In a recent address designed to display his foreign policy bona fides, Obama
showed his continuing willingness to take seriously the claim that OIL was
an effort to "impose democracy" on Iraq, even faulting the Bush
administration for acting in Iraq on the basis of unrealistic "dreams of
democracy and hopes for a perfect government" (Obama, "A Way Forward in
Iraq," speech to the Chicago Council on Global Affairs [CCGA], November 22,
2006).
Consistent with his denial and embrace of Washington's imperial ambitions,
Obama has refused to join genuinely antiwar forces in calling for a rapid
and thorough withdrawal of troops and an end to the occupation of Iraq. In a
critical November 2005 speech to the Council on Foreign Relations (CFR),
Obama rejected Rep. John Murtha's (D-PA) call for a rapid redeployment and
any notion of a timetable for withdrawal. Obama's call for "a pragmatic
solution to the real war we're facing in Iraq" included repeated references
to the need to "defeat" the "insurgency"- a goal that means continuation of
the war. As commentators Ford and Gamble noted in a critical analysis of
Obama's CFR address: "In essence all Obama wants from the Bush regime is
that it fess up to having launched the war based on false information and to
henceforth come clean with the Senate on how it plans to proceed in the
future. Those Democrats who want to dwell on the past-the actual genesis and
rationale for the war and the real reasons for its continuation-should be
quiet.
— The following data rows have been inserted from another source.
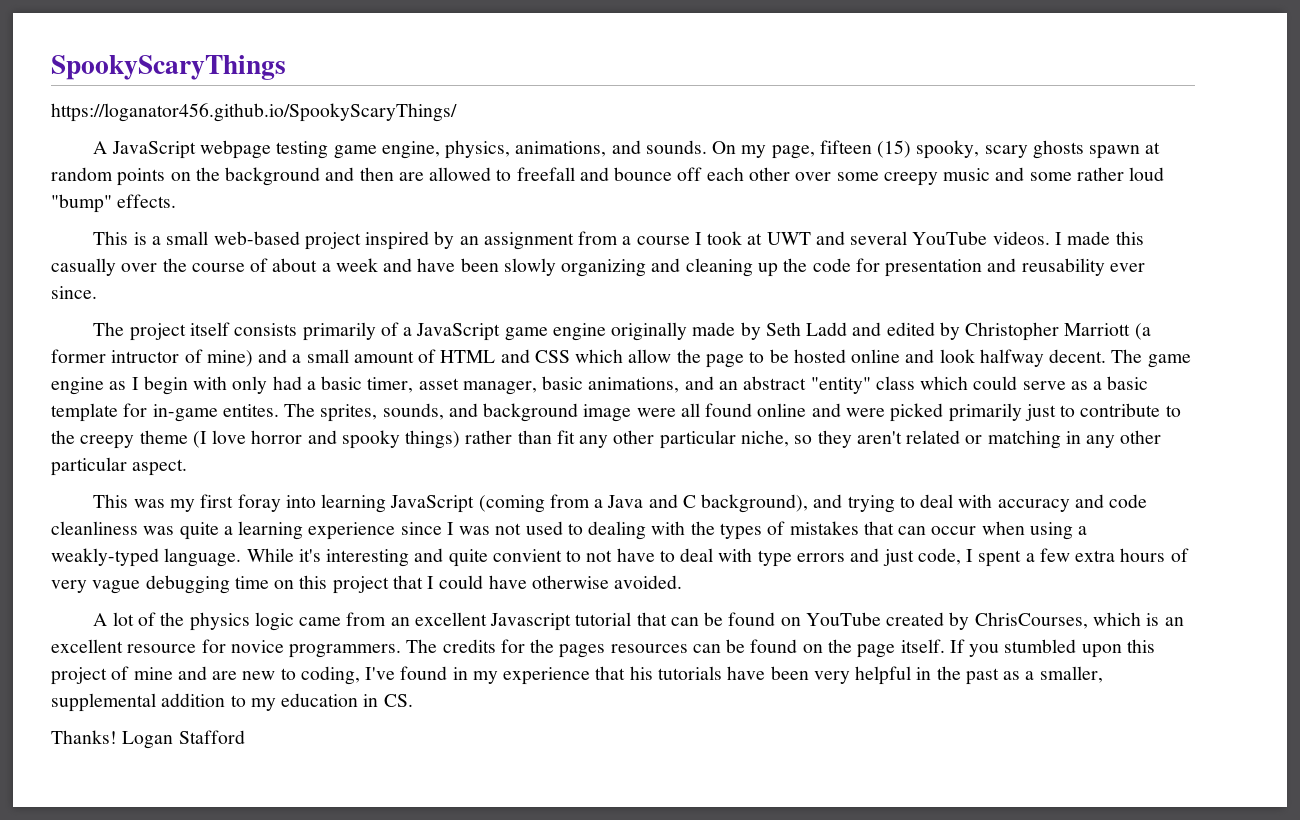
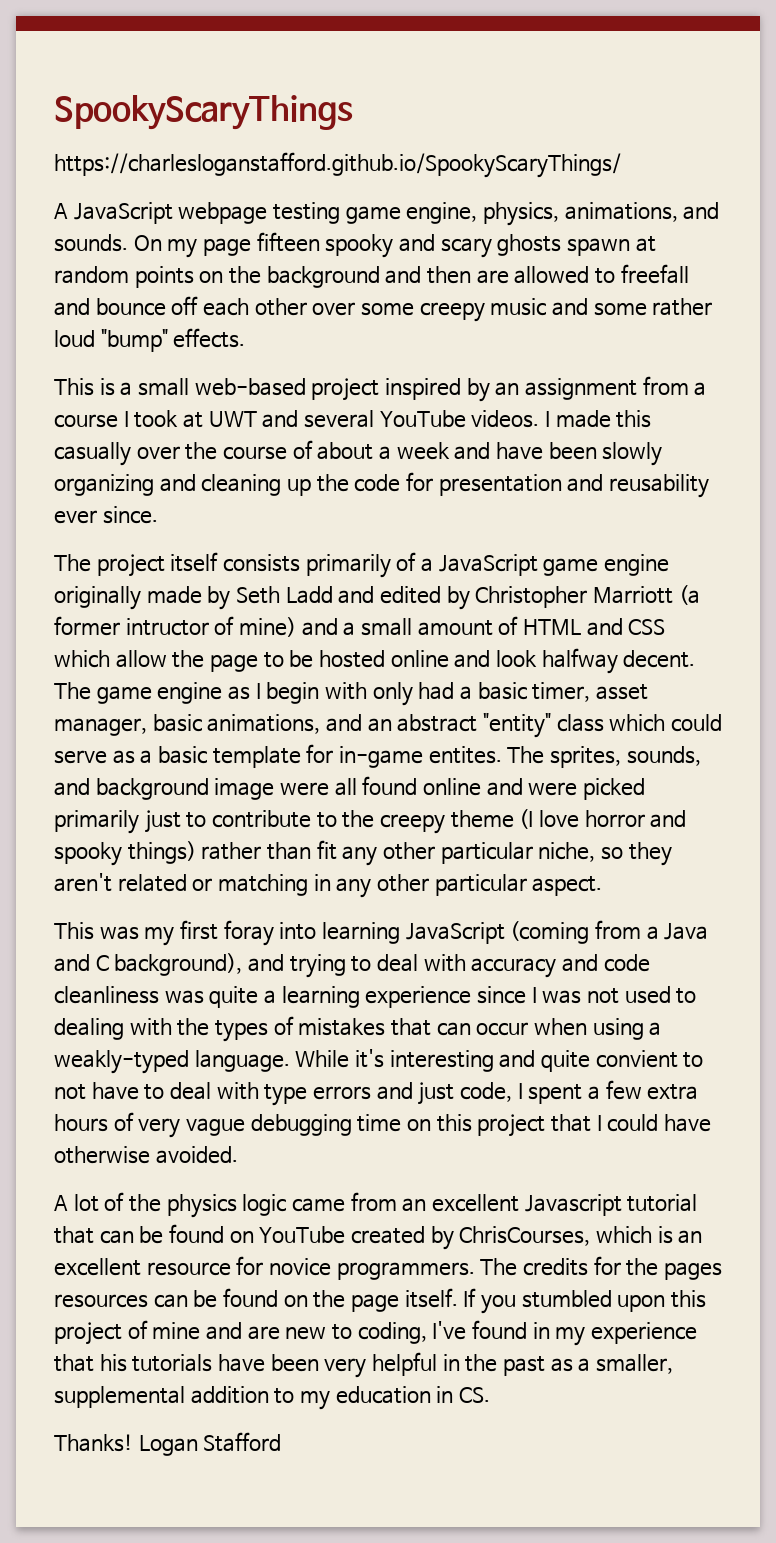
- https://loganator456.github.io/SpookyScaryThings/
+ https://charlesloganstafford.github.io/SpookyScaryThings/
- On my page, fifteen (15) spooky, scary ghosts spawn at random points on the background and then are allowed to freefall and bounce off each other over some creepy music and some rather loud "bump" effects.
+ On my page fifteen spooky and scary ghosts spawn at random points on the background and then are allowed to freefall and bounce off each other over some creepy music and some rather loud "bump" effects.

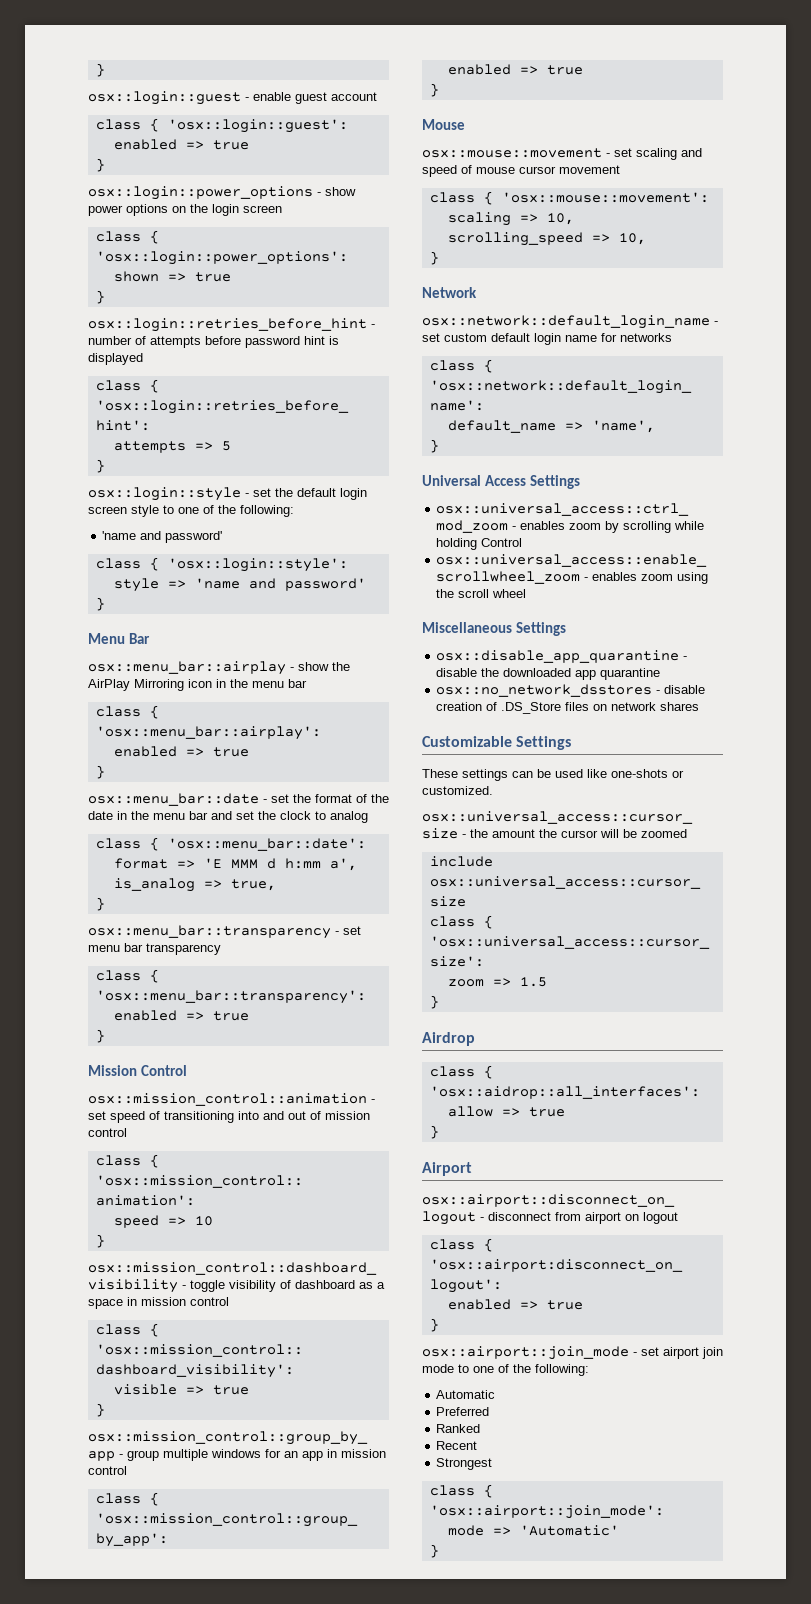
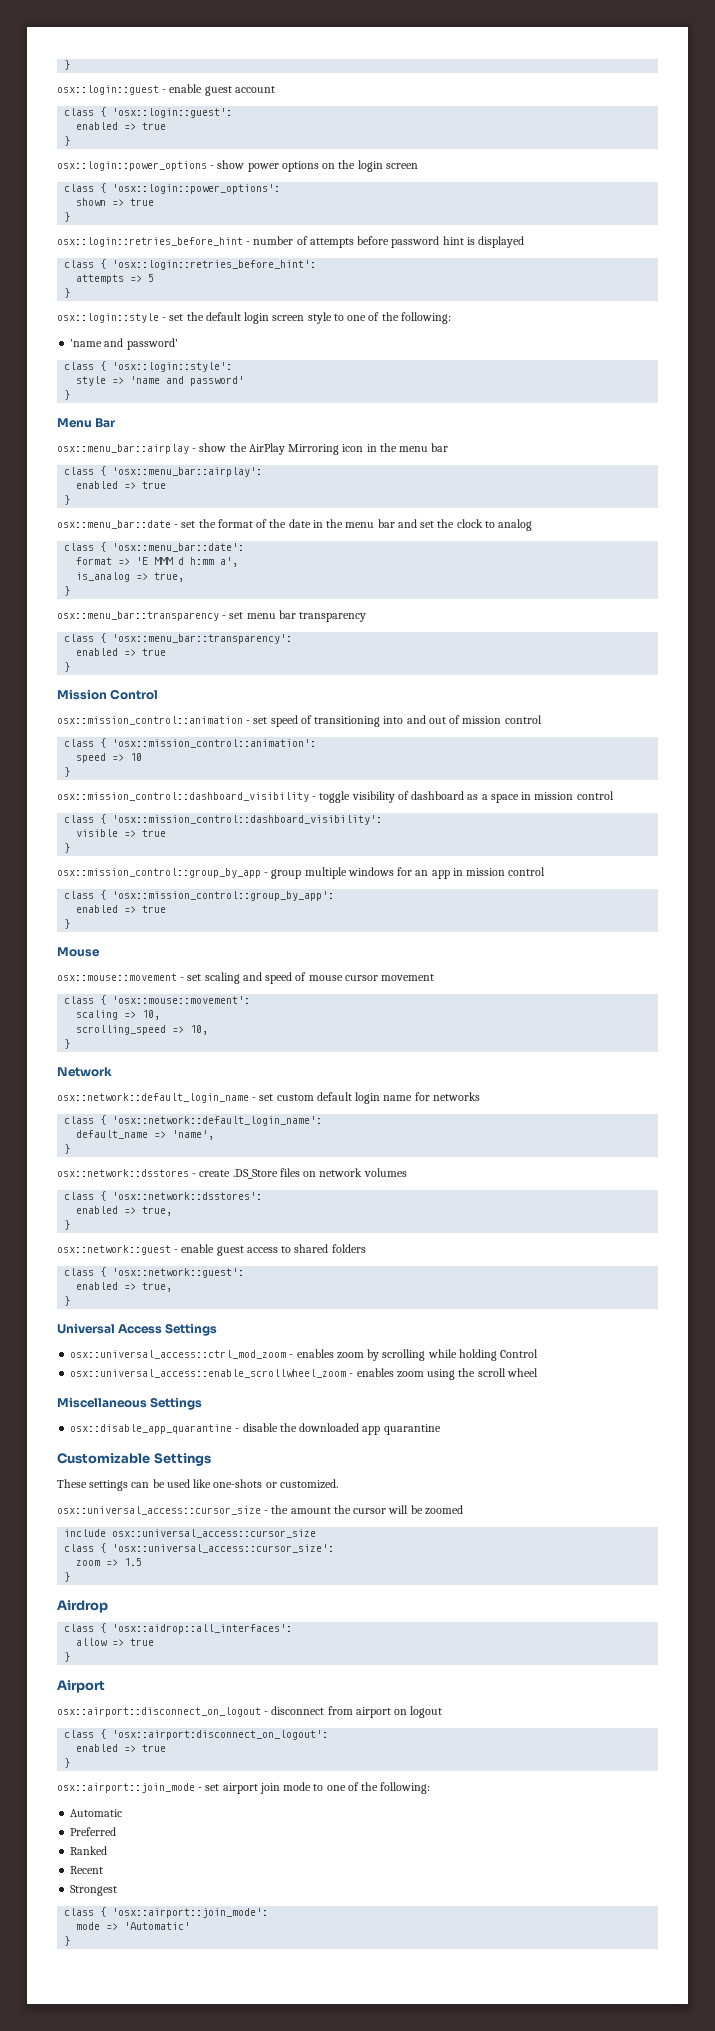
+ osx::network::dsstores - create .DS_Store files on network volumes
+ class { 'osx::network::dsstores':
+ enabled => true,
+ }
+ osx::network::guest - enable guest access to shared folders
+ class { 'osx::network::guest':
+ enabled => true,
+ }
- osx::no_network_dsstores - disable creation of .DS_Store files on network shares

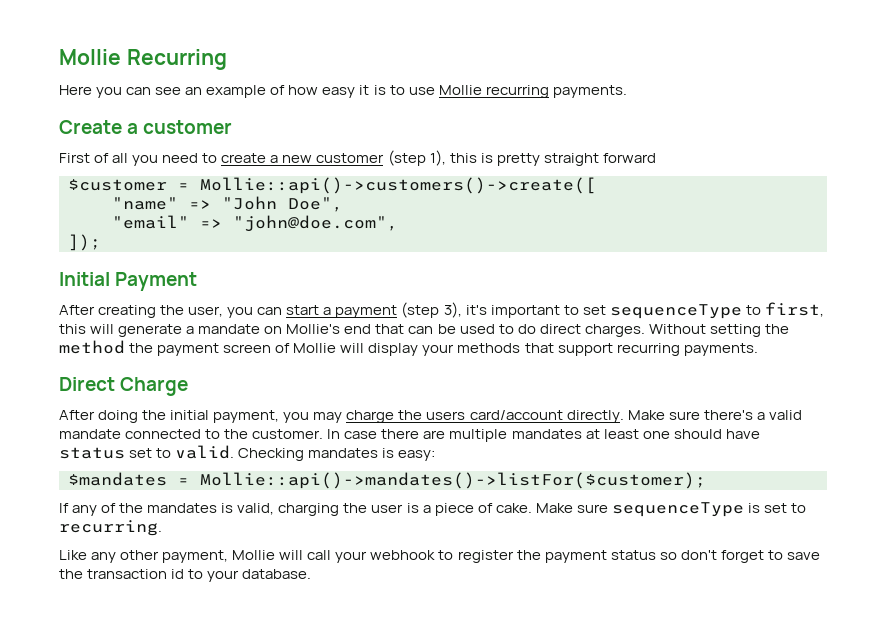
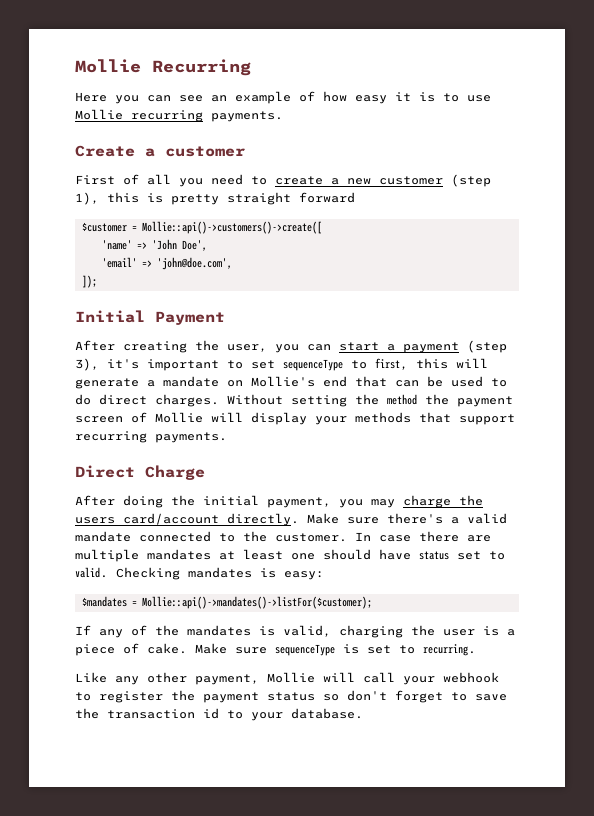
- "name" => "John Doe",
- "email" => "john@doe.com",
+ 'name' => 'John Doe',
+ 'email' => 'john@doe.com',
Obama and many of his colleagues are more interested in consulting
the Bush men on the best way to 'win' the war than in effecting an American
withdrawal at any foreseeable time."
Obama's November speech to the CCGA advocates a vaguely timed Iraq
"scenario" in which "U.S. forces" might remain in the occupied state for an
"extended period of time." Obama advances a "reduced but active [U.S.
military] presence" that "protect[s] logistical supply points" and "American
enclaves like the Green Zone" (site of one of the largest and most heavily
militarized imperial "embassies" in history) while "send[ing] a clear
message to hostile countries like Iran and Syria that we intend to remain a
key player in the region." U.S. troops "remaining in Iraq" will "act as
rapid reaction forces to respond to emergencies and go after terrorists."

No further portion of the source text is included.